‘These are partly macabre, partly puzzling... They
need rereading and decoding, since all that is simple
and obvious in the stories hide the unrecorded
nuances of society’s unhappy cruelty. Dorothy
Edwards was a marvellous, skilled writer.’
– Kate MacDonald
‘I can’t think of a more wonderful collection of
stories... It’s a card-carrying masterpiece. Funny,
creepy, and strangely beautiful.’
– Dan Rhodes
These sharp, ironic and compelling stories are perfect
hard gems of observation about the truths of everyday
life: kindness and friendship balance precariously with
obsession and desire.
Dorothy Edwards was educated at Howell’s School
and Cardiff University, where she studied Greek and
Philosophy.
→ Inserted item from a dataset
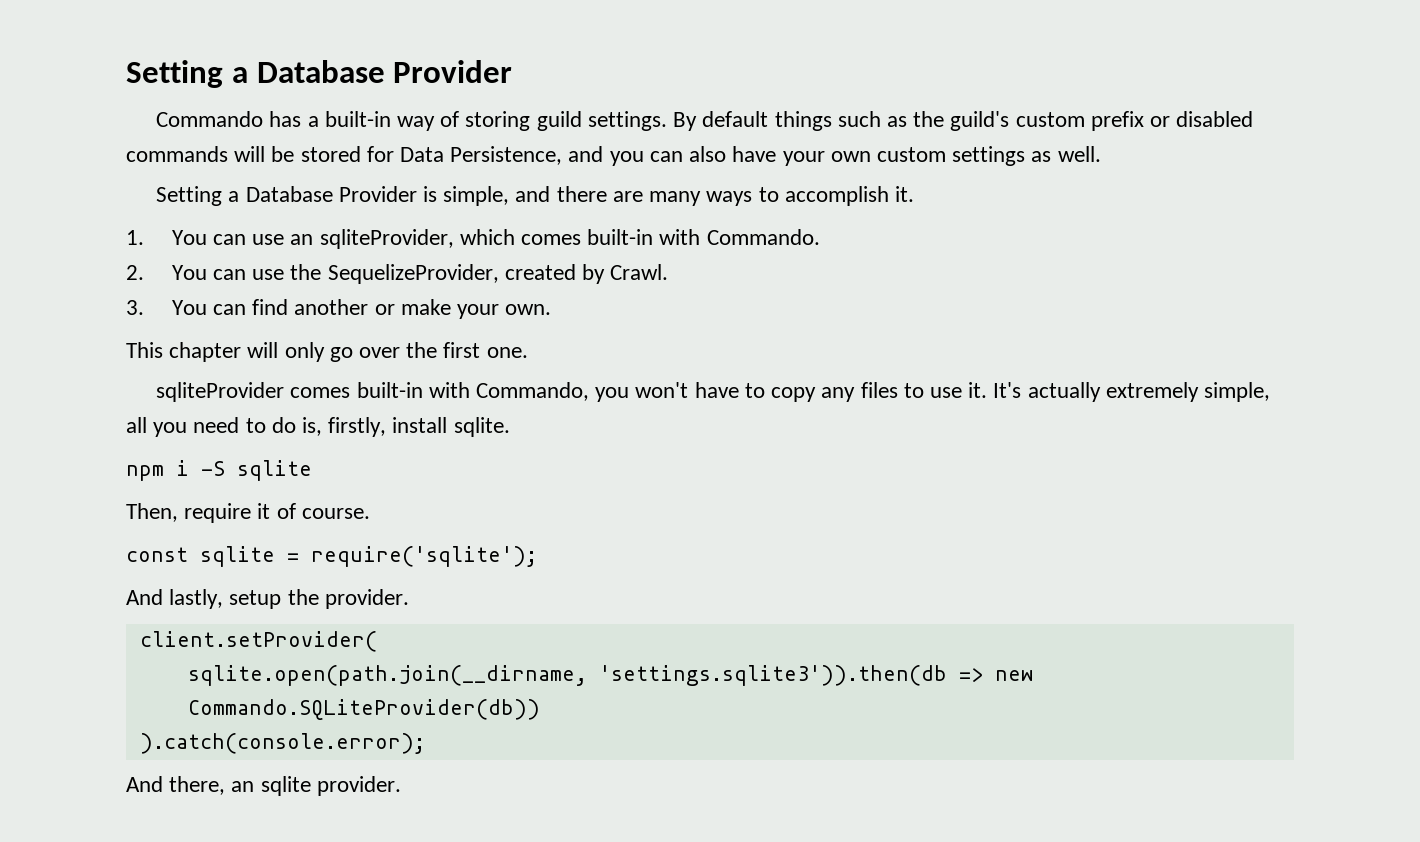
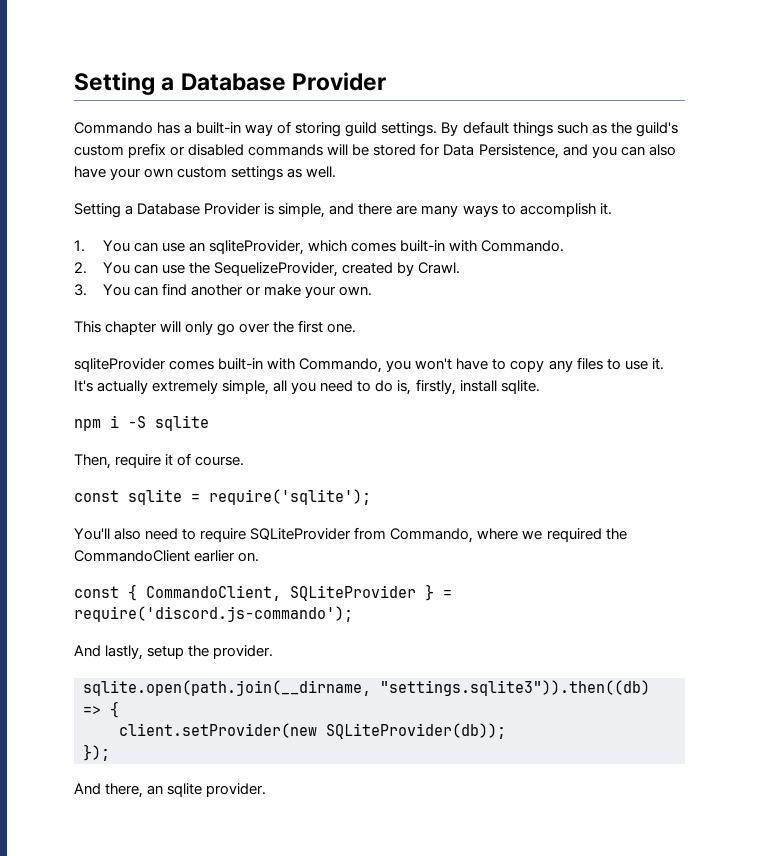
(537, 556) none -> [74,527,627,543] [74,550,260,562] [74,584,452,601] [74,606,353,622] // You'll also need to require SQLiteProvider from Commando, where we required the CommandoClient earlier on. // const { CommandoClient, SQLiteProvider } = require('discord.js-commando');
[139,631,377,652] [187,665,1033,686] [187,699,540,720] [139,733,425,754] client.setProvider( // sqlite.open(path.join(__dirname, 'settings.sqlite3')).then(db => new Commando.SQLiteProvider(db)) // ).catch(console.error); -> [83,680,650,696] [83,701,119,718] [119,723,506,739] [83,744,110,761] sqlite.open(path.join(__dirname, "settings.sqlite3")).then((db) => { // client.setProvider(new SQLiteProvider(db)); // });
After graduation she pursued a literary
career, travelling in Europe and living briefly in Vienna,
Florence and later in London. She published a collection
of short stories, Rhapsody, in 1927, followed by a novel,
Winter Sonata, in 1928. She returned to Wales to look
after her widowed mother but struggled to sustain her
literary output in relative isolation, writing only a few
more stories. She took her own life in 1934, at the age of
thirty-one. Rhapsody and Other Stories is republished in
the Library of Wales series with three new stories and an
introduction by Christopher Meredith.